DATA SUPPLIED:
○ ○ ○

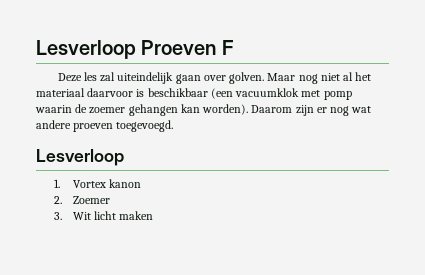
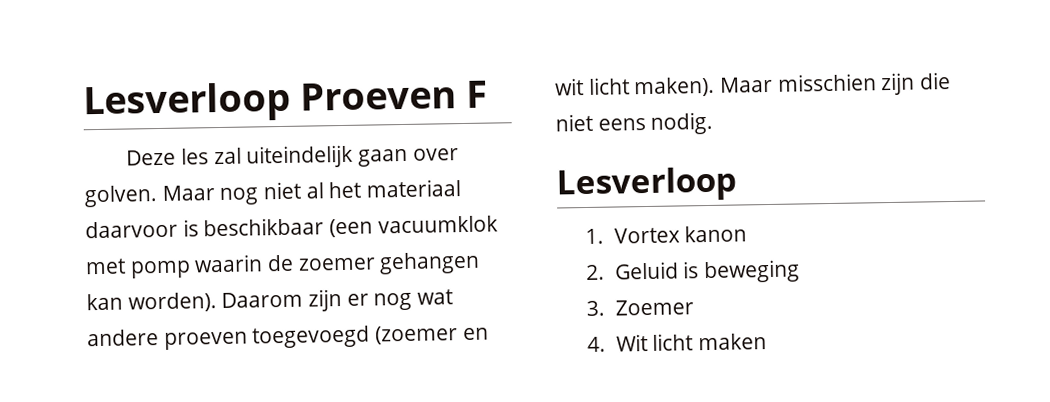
- Daarom zijn er nog wat andere proeven toegevoegd.
+ Daarom zijn er nog wat andere proeven toegevoegd (zoemer en wit licht maken). Maar misschien zijn die niet eens nodig.
- 2. Zoemer
+ 2. Geluid is beweging
+ 3. Zoemer
- 3. Wit licht maken
+ 4. Wit licht maken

○ ○ ○

HOW TO COMPLETE THIS TASK:
From the records above, show each line that contains the word "toegevoegd".

EXERCISE ANSWER:
- Daarom zijn er nog wat andere proeven toegevoegd.
+ Daarom zijn er nog wat andere proeven toegevoegd (zoemer en wit licht maken). Maar misschien zijn die niet eens nodig.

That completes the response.